Reciprocal functions are inverse function in the format $f(x) = \dfrac {k}{x}$ and $f(x) = \dfrac {k}{x^2}$ where $k$ is a real constant. Reciprocal functions are mainly characterised by asymptotes.

Asymptotes

Asymptotes are lines which a curve approaches but never reaches. Reciprocal functions in the form $\dfrac kx$ and $\dfrac k{x^2}$ have the asymptotes $x=0$ and $y=0$ .

Finding asymptotes

Reciprocal functions have asymptotes because fractions with a denominator of $0$ are undefined.

Example 1

Show that $x=0$ and $y=0$ are asymptotes of $y = \dfrac 2x$ .

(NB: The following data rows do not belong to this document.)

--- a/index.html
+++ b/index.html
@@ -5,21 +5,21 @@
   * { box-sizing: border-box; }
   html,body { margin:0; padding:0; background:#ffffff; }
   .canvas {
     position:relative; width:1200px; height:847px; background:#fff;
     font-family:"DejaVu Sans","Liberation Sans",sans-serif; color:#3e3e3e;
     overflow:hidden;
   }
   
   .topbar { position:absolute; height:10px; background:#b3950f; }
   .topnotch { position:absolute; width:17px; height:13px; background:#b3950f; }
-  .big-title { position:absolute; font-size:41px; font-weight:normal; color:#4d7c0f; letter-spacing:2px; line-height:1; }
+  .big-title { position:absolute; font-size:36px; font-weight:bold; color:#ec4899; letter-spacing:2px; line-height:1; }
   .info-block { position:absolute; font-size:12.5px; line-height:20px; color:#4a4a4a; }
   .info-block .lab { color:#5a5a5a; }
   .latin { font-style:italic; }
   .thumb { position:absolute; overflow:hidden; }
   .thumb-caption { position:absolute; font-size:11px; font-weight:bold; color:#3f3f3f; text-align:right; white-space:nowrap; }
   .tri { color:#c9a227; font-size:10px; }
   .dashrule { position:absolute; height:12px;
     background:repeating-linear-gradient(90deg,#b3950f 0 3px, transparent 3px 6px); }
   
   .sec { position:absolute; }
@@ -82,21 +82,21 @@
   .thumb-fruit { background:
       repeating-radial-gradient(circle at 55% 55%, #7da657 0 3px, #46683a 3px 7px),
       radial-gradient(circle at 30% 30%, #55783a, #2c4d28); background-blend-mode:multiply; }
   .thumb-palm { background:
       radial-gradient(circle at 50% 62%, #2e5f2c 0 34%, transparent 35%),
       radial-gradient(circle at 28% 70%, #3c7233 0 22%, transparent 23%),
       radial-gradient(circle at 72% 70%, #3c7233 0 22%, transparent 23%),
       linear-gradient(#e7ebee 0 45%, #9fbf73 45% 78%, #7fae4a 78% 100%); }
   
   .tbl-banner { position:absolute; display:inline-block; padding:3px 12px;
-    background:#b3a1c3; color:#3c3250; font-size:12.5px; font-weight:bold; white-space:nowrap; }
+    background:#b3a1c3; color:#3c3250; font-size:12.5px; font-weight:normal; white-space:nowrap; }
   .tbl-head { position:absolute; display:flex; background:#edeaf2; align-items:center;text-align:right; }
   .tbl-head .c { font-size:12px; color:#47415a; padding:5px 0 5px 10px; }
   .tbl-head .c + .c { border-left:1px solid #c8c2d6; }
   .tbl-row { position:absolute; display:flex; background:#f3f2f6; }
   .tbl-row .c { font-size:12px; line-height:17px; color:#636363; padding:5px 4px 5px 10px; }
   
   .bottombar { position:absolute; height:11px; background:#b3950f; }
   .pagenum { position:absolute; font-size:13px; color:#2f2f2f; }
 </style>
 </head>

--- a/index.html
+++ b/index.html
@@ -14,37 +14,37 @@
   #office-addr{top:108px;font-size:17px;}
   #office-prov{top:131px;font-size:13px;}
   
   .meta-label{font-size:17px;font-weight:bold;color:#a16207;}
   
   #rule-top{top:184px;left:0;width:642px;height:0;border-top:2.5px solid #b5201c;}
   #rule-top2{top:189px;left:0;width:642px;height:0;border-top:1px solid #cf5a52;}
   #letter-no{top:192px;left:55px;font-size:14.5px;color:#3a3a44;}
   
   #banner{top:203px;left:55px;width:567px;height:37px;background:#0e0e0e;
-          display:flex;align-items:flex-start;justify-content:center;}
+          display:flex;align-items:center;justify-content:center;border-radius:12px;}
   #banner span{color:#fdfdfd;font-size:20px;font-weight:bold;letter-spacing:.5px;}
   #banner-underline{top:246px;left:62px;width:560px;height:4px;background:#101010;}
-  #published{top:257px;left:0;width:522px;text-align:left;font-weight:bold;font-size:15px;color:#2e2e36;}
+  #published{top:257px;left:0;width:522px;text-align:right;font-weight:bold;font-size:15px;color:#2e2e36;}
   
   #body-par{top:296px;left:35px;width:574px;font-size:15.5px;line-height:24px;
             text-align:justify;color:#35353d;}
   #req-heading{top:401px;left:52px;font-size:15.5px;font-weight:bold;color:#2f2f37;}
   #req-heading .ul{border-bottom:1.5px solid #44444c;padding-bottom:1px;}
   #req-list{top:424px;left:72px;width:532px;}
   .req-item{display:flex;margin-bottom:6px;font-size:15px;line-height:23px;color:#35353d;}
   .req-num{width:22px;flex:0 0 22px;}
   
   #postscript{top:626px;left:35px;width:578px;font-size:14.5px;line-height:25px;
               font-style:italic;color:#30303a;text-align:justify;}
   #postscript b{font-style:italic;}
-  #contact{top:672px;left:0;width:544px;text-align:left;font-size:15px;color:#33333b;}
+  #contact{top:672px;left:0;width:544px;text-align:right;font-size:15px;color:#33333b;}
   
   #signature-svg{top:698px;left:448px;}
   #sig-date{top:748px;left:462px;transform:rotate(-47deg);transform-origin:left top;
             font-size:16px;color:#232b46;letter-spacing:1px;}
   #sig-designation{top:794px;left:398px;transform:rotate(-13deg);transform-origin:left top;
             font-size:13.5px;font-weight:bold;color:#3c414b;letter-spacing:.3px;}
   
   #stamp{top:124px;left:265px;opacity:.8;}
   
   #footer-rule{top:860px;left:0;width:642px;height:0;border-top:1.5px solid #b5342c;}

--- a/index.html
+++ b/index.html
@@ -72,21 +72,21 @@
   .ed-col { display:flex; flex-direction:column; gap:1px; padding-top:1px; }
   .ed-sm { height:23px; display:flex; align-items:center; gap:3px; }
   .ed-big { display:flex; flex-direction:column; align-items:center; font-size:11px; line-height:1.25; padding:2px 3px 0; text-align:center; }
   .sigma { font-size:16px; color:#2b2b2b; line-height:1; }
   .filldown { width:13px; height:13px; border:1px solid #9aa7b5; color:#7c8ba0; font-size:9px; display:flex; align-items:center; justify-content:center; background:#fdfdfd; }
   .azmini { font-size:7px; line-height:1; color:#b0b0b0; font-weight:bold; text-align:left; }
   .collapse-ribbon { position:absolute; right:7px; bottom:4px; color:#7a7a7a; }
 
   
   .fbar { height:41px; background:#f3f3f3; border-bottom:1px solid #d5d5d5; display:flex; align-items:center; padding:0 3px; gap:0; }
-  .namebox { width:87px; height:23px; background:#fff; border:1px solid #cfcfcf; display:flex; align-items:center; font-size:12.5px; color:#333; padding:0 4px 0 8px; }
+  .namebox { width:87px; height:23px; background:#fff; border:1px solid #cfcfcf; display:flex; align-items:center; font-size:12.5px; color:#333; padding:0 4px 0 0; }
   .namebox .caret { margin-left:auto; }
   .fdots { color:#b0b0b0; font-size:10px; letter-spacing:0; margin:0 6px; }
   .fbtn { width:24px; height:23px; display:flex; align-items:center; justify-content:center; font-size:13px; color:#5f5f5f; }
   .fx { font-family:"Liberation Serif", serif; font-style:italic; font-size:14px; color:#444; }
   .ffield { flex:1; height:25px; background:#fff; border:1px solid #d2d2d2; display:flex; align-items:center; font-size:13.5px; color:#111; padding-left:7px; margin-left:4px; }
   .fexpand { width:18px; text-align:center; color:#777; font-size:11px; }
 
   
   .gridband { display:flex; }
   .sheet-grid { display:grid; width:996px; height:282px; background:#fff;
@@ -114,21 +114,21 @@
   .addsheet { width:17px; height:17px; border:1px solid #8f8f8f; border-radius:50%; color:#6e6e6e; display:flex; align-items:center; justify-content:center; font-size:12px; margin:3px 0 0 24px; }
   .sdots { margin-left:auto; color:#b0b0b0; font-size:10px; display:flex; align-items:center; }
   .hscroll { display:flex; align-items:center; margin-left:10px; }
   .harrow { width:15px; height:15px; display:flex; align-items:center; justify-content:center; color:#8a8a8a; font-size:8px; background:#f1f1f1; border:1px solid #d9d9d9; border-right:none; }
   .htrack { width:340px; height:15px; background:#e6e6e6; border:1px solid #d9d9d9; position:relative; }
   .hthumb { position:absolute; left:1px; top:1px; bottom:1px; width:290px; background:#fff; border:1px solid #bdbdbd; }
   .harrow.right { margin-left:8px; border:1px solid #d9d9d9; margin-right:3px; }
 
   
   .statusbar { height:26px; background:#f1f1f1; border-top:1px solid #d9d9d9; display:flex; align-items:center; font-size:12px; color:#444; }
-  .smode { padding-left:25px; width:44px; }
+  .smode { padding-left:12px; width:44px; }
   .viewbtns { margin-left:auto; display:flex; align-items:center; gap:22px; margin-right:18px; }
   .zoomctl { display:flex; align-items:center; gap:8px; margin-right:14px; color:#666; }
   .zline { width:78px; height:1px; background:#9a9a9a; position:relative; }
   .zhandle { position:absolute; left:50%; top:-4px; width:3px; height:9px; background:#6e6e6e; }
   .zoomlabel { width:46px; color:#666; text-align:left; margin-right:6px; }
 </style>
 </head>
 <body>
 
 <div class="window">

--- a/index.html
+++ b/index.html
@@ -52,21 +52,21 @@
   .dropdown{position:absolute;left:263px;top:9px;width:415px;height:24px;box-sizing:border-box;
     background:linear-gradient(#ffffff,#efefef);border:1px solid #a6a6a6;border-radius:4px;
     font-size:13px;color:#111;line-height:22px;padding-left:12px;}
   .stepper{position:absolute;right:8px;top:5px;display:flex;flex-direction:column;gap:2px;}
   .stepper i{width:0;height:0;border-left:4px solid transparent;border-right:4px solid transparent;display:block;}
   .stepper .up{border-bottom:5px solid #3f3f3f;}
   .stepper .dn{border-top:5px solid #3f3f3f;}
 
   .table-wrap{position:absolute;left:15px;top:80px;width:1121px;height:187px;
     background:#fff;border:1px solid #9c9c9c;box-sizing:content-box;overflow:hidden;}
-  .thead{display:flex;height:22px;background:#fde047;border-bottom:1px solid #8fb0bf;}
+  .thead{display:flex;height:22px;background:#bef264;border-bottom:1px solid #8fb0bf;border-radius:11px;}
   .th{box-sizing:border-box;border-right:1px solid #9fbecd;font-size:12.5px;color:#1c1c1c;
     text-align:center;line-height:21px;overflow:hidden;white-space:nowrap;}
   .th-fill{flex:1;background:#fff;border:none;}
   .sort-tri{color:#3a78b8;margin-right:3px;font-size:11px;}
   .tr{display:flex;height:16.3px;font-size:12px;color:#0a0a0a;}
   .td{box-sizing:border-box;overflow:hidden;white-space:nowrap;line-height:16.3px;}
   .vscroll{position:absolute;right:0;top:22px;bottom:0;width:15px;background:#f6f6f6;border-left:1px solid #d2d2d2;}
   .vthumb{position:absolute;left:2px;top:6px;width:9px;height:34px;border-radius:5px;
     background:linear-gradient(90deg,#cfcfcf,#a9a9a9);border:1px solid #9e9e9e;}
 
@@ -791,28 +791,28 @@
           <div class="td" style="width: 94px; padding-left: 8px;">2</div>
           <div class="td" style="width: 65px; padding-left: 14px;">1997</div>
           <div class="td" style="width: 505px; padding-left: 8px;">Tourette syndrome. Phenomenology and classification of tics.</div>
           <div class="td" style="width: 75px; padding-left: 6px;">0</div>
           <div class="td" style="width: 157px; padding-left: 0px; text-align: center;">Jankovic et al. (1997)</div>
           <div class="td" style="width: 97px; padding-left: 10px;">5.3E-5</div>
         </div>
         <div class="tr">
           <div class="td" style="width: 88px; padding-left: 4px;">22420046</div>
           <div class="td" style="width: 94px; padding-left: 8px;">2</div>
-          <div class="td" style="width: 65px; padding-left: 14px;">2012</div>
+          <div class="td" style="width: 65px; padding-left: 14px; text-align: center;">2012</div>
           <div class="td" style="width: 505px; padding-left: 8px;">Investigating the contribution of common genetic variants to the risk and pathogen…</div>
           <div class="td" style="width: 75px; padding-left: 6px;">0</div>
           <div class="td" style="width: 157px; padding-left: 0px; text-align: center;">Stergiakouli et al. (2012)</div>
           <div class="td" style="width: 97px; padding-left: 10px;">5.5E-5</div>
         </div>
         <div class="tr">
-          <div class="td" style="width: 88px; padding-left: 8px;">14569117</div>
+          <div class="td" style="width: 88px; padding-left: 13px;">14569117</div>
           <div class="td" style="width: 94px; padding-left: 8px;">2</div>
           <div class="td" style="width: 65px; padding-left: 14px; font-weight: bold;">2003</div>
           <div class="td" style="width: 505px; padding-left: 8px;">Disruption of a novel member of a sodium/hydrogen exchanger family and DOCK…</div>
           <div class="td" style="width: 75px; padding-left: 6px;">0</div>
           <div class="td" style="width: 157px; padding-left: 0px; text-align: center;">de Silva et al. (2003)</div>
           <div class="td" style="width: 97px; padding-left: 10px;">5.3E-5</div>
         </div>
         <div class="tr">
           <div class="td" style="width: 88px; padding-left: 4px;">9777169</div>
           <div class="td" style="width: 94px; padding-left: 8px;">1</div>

Substitute $x=0$ into the equation.

$y= \dfrac 20$

The denominator is $0$ so this is undefined.

$\underline{x=0}$ is an asymptote.

Substitute $y=0$ into the equation.

$\begin{aligned} y&= \dfrac 2{x} \\ \\ x &= \dfrac 2{y} \\ \\ x&= \dfrac20 &\end{aligned}$

The denominator is $0$ , therefore, this is undefined.

$\underline{y=0}$ is an asymptote.

Note: If the $x$ or $y$ axis is an asymptote, there will be no $x$ and $y$ intercepts respectively.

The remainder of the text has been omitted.